:: Required action ::
Drop every picture. Return the rest of the entries exactly.

:: Data records ::
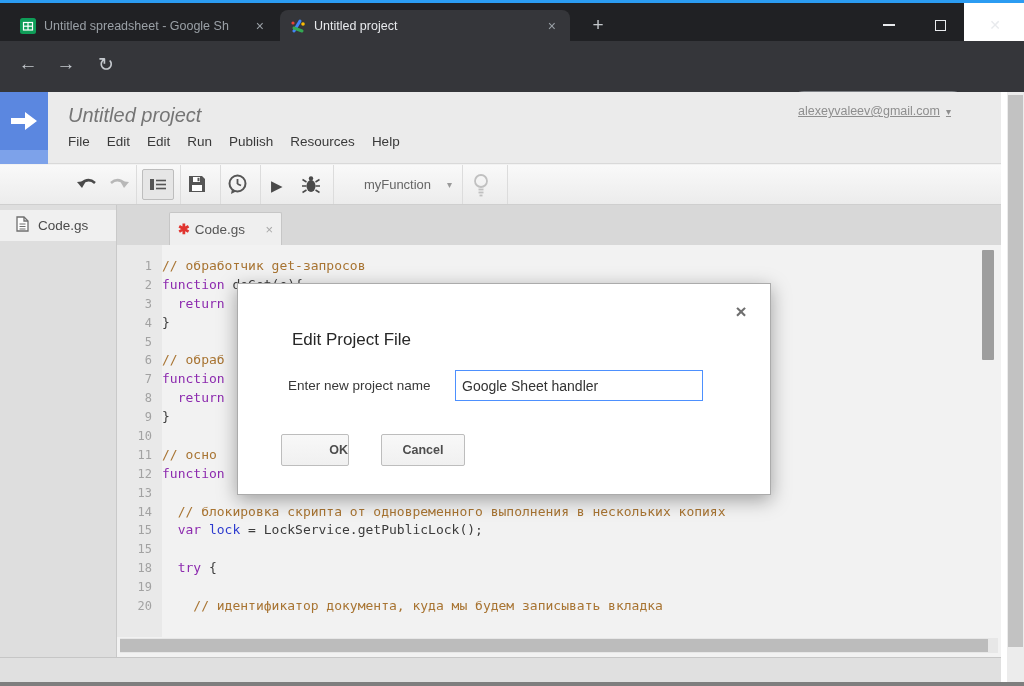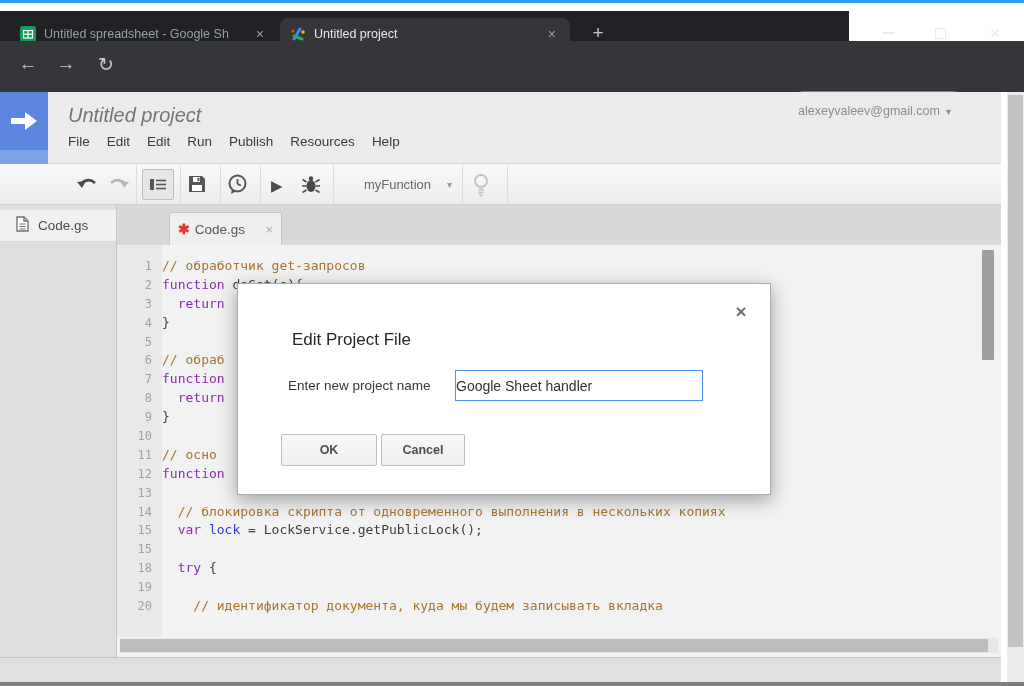--- a/index.html
+++ b/index.html
@@ -1,21 +1,21 @@
 <!DOCTYPE html>
 <html><head>
 <meta charset="utf-8">
 <style>
   * { margin:0; padding:0; box-sizing:border-box; }
   html,body { width:1024px; height:686px; overflow:hidden; background:#fff;
     font-family:"Liberation Sans", sans-serif; }
 
   
   .win-top { position:absolute; left:0; top:0; width:1024px; height:3px; background:#2b9cf2; }
-  .tabbar  { position:absolute; left:0; top:3px; width:849px; height:38px; background:#202124;margin-top:8px; }
+  .tabbar  { position:absolute; left:0; top:3px; width:964px; height:38px; background:#202124; }
   .tab { position:absolute; top:7px; height:31px; display:flex; align-items:center; padding:0 10px; font-size:12.5px; }
   .tab-inactive { left:10px; width:268px; color:#9aa0a6; }
   .tab-active { left:280px; width:290px; color:#e8eaed; background:#35363a; border-radius:8px 8px 0 0; }
   .tab .favicon { width:16px; height:16px; flex:none; margin-right:8px; }
   .tab .tab-title { flex:1; white-space:nowrap; overflow:hidden; }
   .tab .tab-close { flex:none; color:#9aa0a6; font-size:14px; padding:0 4px; cursor:default; }
   .newtab { position:absolute; left:586px; top:10px; width:24px; height:24px; color:#c3c7cb;
     font-size:19px; text-align:center; line-height:23px; }
   .winbtn { position:absolute; top:3px; width:42px; height:38px; display:flex; align-items:center; justify-content:center; color:#e8eaed; }
   .winbtn-min span { display:block; width:12px; height:2px; background:#e8eaed; }
@@ -44,21 +44,21 @@
   .bottom-dark { position:absolute; left:0; top:682px; width:1024px; height:4px; background:#7e7e7e; }
 
   
   .appheader { position:absolute; left:0; top:0; width:1001px; height:72px; background:#ebebeb; border-bottom:1px solid #d9d9d9; }
   .gaslogo { position:absolute; left:0; top:0; width:48px; height:58px; background:#5b87e0; display:flex; align-items:center; justify-content:center; }
   .gaslogo-base { position:absolute; left:0; top:58px; width:48px; height:14px; background:#7da2ea; }
   .gaslogo svg { display:block; }
   .proj-title { position:absolute; left:68px; top:12px; font-size:20px; font-style:italic; color:#757575; }
   .menubar { position:absolute; left:68px; top:42px; display:flex; gap:17px; font-size:13.5px; color:#3a3a3a; }
   .menubar span { cursor:default; }
-  .account { position:absolute; right:50px; top:12px; font-size:12.5px; color:#8e8e8e; display:flex; align-items:center; gap:6px; }
+  .account { position:absolute; right:50px; top:12px; font-size:12.5px; color:#8e8e8e; display:flex; align-items:center; gap:6px;text-decoration:underline; }
   .account .caret { font-size:10px; color:#8e8e8e; }
 
   
   .stoolbar { position:absolute; left:0; top:73px; width:1001px; height:40px;
     background:linear-gradient(#f9f9f9,#ececec); border-bottom:1px solid #cfcfcf; }
   .stoolbar .sep { position:absolute; top:0; width:1px; height:100%; background:#dcdcdc; }
   .tbico { position:absolute; top:8px; display:flex; align-items:center; justify-content:center; }
   .indent-btn { position:absolute; left:142px; top:4px; width:32px; height:31px; background:#e6e6e6;
     border:1px solid #bdbdbd; border-radius:2px; display:flex; align-items:center; justify-content:center; }
   .fn-dd { position:absolute; left:340px; top:4px; width:118px; height:31px; display:flex; align-items:center;text-align:center; }
@@ -99,25 +99,25 @@
   .statusbar { position:absolute; left:0; top:565px; width:1001px; height:25px; background:#e0e0e0; border-top:1px solid #c6c6c6; }
 
   
   .dialog { position:absolute; left:237px; top:283px; width:534px; height:212px; background:#fff;
     border:1px solid #ababab; box-shadow:0 5px 18px rgba(0,0,0,0.35); z-index:50; }
   .dlg-close { position:absolute; left:492px; top:17px; width:22px; height:22px; color:#6f6f6f;
     font-size:19px; font-weight:bold; text-align:center; line-height:21px; }
   .dlg-title { position:absolute; left:54px; top:46px; font-size:17px; color:#272727; }
   .dlg-label { position:absolute; left:50px; top:94px; font-size:13.5px; color:#383838; }
   .dlg-input { position:absolute; left:217px; top:86px; width:248px; height:31px; border:1px solid #4d90fe;
-    font-family:"Liberation Sans", sans-serif; font-size:14px; color:#333; padding:0 0; outline:none; background:#fff; }
+    font-family:"Liberation Sans", sans-serif; font-size:14px; color:#333; padding:0 6px; outline:none; background:#fff; }
   .dlg-btn { position:absolute; top:150px; height:32px; background:linear-gradient(#f8f8f8,#f0f0f0);
     border:1px solid #bdbdbd; border-radius:2px; font-family:"Liberation Sans", sans-serif;
     font-size:12.5px; font-weight:bold; color:#4d4d4d; }
-  .dlg-ok { left:43px; width:96px; }
+  .dlg-ok { left:43px; width:68px;text-align:right; }
   .dlg-cancel { left:143px; width:84px; }
 </style>
 </head>
 <body>
 
 <div class="win-top"></div>
 
 <div class="tabbar">
   <div class="tab tab-inactive">
     <span class="favicon">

:: Output for this task ::
--- a/index.html
+++ b/index.html
@@ -1,21 +1,21 @@
 <!DOCTYPE html>
 <html><head>
 <meta charset="utf-8">
 <style>
   * { margin:0; padding:0; box-sizing:border-box; }
   html,body { width:1024px; height:686px; overflow:hidden; background:#fff;
     font-family:"Liberation Sans", sans-serif; }
 
   
   .win-top { position:absolute; left:0; top:0; width:1024px; height:3px; background:#2b9cf2; }
-  .tabbar  { position:absolute; left:0; top:3px; width:849px; height:38px; background:#202124;margin-top:8px; }
+  .tabbar  { position:absolute; left:0; top:3px; width:964px; height:38px; background:#202124; }
   .tab { position:absolute; top:7px; height:31px; display:flex; align-items:center; padding:0 10px; font-size:12.5px; }
   .tab-inactive { left:10px; width:268px; color:#9aa0a6; }
   .tab-active { left:280px; width:290px; color:#e8eaed; background:#35363a; border-radius:8px 8px 0 0; }
   .tab .favicon { width:16px; height:16px; flex:none; margin-right:8px; }
   .tab .tab-title { flex:1; white-space:nowrap; overflow:hidden; }
   .tab .tab-close { flex:none; color:#9aa0a6; font-size:14px; padding:0 4px; cursor:default; }
   .newtab { position:absolute; left:586px; top:10px; width:24px; height:24px; color:#c3c7cb;
     font-size:19px; text-align:center; line-height:23px; }
   .winbtn { position:absolute; top:3px; width:42px; height:38px; display:flex; align-items:center; justify-content:center; color:#e8eaed; }
   .winbtn-min span { display:block; width:12px; height:2px; background:#e8eaed; }
@@ -44,21 +44,21 @@
   .bottom-dark { position:absolute; left:0; top:682px; width:1024px; height:4px; background:#7e7e7e; }
 
   
   .appheader { position:absolute; left:0; top:0; width:1001px; height:72px; background:#ebebeb; border-bottom:1px solid #d9d9d9; }
   .gaslogo { position:absolute; left:0; top:0; width:48px; height:58px; background:#5b87e0; display:flex; align-items:center; justify-content:center; }
   .gaslogo-base { position:absolute; left:0; top:58px; width:48px; height:14px; background:#7da2ea; }
   .gaslogo svg { display:block; }
   .proj-title { position:absolute; left:68px; top:12px; font-size:20px; font-style:italic; color:#757575; }
   .menubar { position:absolute; left:68px; top:42px; display:flex; gap:17px; font-size:13.5px; color:#3a3a3a; }
   .menubar span { cursor:default; }
-  .account { position:absolute; right:50px; top:12px; font-size:12.5px; color:#8e8e8e; display:flex; align-items:center; gap:6px; }
+  .account { position:absolute; right:50px; top:12px; font-size:12.5px; color:#8e8e8e; display:flex; align-items:center; gap:6px;text-decoration:underline; }
   .account .caret { font-size:10px; color:#8e8e8e; }
 
   
   .stoolbar { position:absolute; left:0; top:73px; width:1001px; height:40px;
     background:linear-gradient(#f9f9f9,#ececec); border-bottom:1px solid #cfcfcf; }
   .stoolbar .sep { position:absolute; top:0; width:1px; height:100%; background:#dcdcdc; }
   .tbico { position:absolute; top:8px; display:flex; align-items:center; justify-content:center; }
   .indent-btn { position:absolute; left:142px; top:4px; width:32px; height:31px; background:#e6e6e6;
     border:1px solid #bdbdbd; border-radius:2px; display:flex; align-items:center; justify-content:center; }
   .fn-dd { position:absolute; left:340px; top:4px; width:118px; height:31px; display:flex; align-items:center;text-align:center; }
@@ -99,25 +99,25 @@
   .statusbar { position:absolute; left:0; top:565px; width:1001px; height:25px; background:#e0e0e0; border-top:1px solid #c6c6c6; }
 
   
   .dialog { position:absolute; left:237px; top:283px; width:534px; height:212px; background:#fff;
     border:1px solid #ababab; box-shadow:0 5px 18px rgba(0,0,0,0.35); z-index:50; }
   .dlg-close { position:absolute; left:492px; top:17px; width:22px; height:22px; color:#6f6f6f;
     font-size:19px; font-weight:bold; text-align:center; line-height:21px; }
   .dlg-title { position:absolute; left:54px; top:46px; font-size:17px; color:#272727; }
   .dlg-label { position:absolute; left:50px; top:94px; font-size:13.5px; color:#383838; }
   .dlg-input { position:absolute; left:217px; top:86px; width:248px; height:31px; border:1px solid #4d90fe;
-    font-family:"Liberation Sans", sans-serif; font-size:14px; color:#333; padding:0 0; outline:none; background:#fff; }
+    font-family:"Liberation Sans", sans-serif; font-size:14px; color:#333; padding:0 6px; outline:none; background:#fff; }
   .dlg-btn { position:absolute; top:150px; height:32px; background:linear-gradient(#f8f8f8,#f0f0f0);
     border:1px solid #bdbdbd; border-radius:2px; font-family:"Liberation Sans", sans-serif;
     font-size:12.5px; font-weight:bold; color:#4d4d4d; }
-  .dlg-ok { left:43px; width:96px; }
+  .dlg-ok { left:43px; width:68px;text-align:right; }
   .dlg-cancel { left:143px; width:84px; }
 </style>
 </head>
 <body>
 
 <div class="win-top"></div>
 
 <div class="tabbar">
   <div class="tab tab-inactive">
     <span class="favicon">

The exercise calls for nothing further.